# AIM OF THE TASK
Lift out each line of the data that holds "with".

++++ EXTRACTED INFORMATION ++++

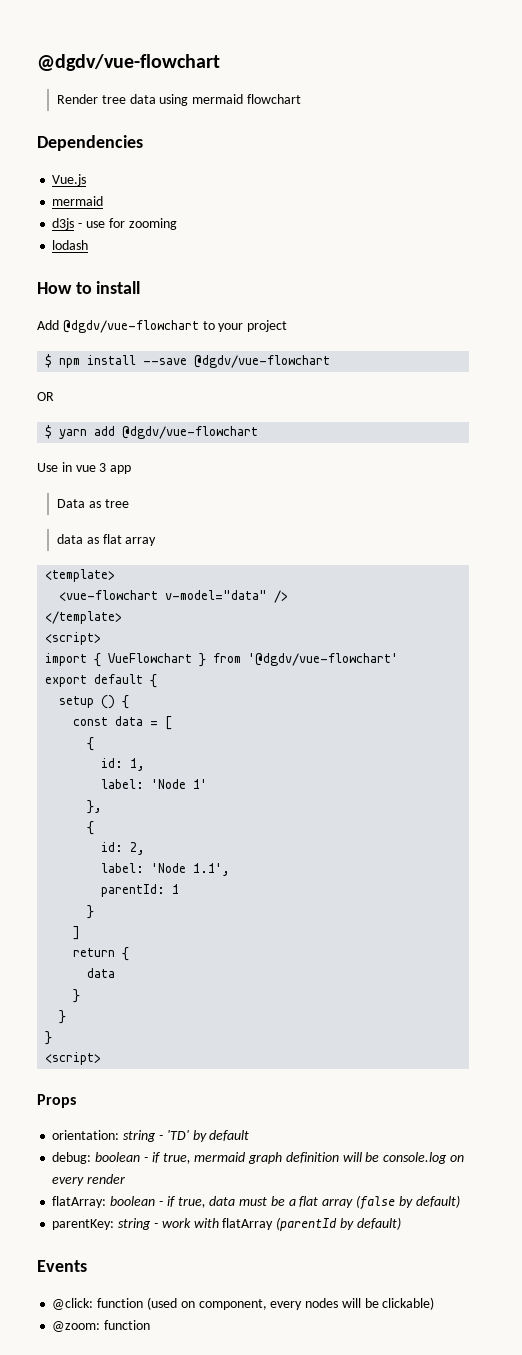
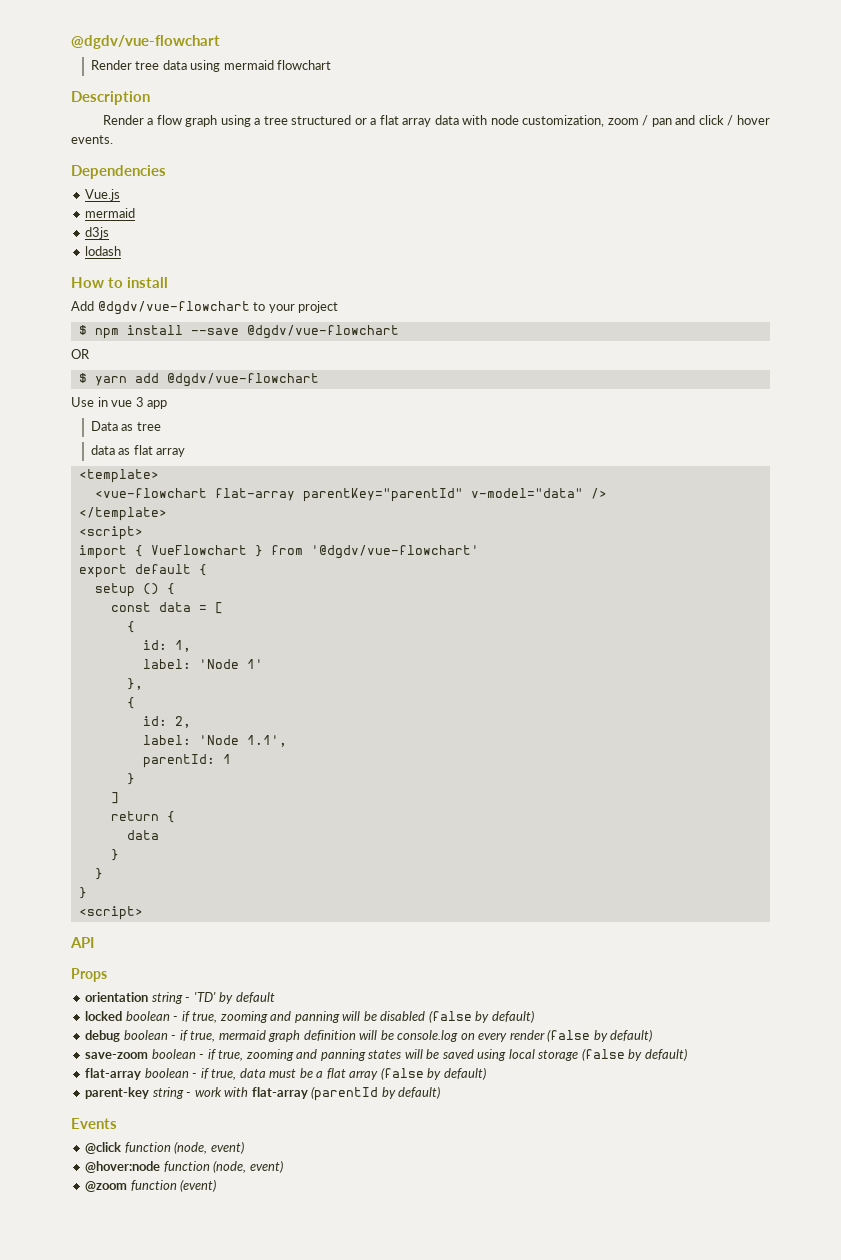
+ Description
+ Render a flow graph using a tree structured or a flat array data with node customization, zoom / pan and click / hover events.
- d3js - use for zooming
+ d3js
- <vue-flowchart v-model="data" />
+ <vue-flowchart flat-array parentKey="parentId" v-model="data" />
+ API
- orientation: string - 'TD' by default
+ orientation string - 'TD' by default
- debug: boolean - if true, mermaid graph definition will be console.log on every render
- flatArray: boolean - if true, data must be a flat array (false by default)
+ locked boolean - if true, zooming and panning will be disabled (false by default)
+ debug boolean - if true, mermaid graph definition will be console.log on every render (false by default)
+ save-zoom boolean - if true, zooming and panning states will be saved using local storage (false by default)
+ flat-array boolean - if true, data must be a flat array (false by default)
- parentKey: string - work with flatArray (parentId by default)
+ parent-key string - work with flat-array (parentId by default)
- @click: function (used on component, every nodes will be clickable)
- @zoom: function
+ @click function (node, event)
+ @hover:node function (node, event)
+ @zoom function (event)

++++

# ANSWER FOR THE TASK
+ Render a flow graph using a tree structured or a flat array data with node customization, zoom / pan and click / hover events.
- parentKey: string - work with flatArray (parentId by default)
+ parent-key string - work with flat-array (parentId by default)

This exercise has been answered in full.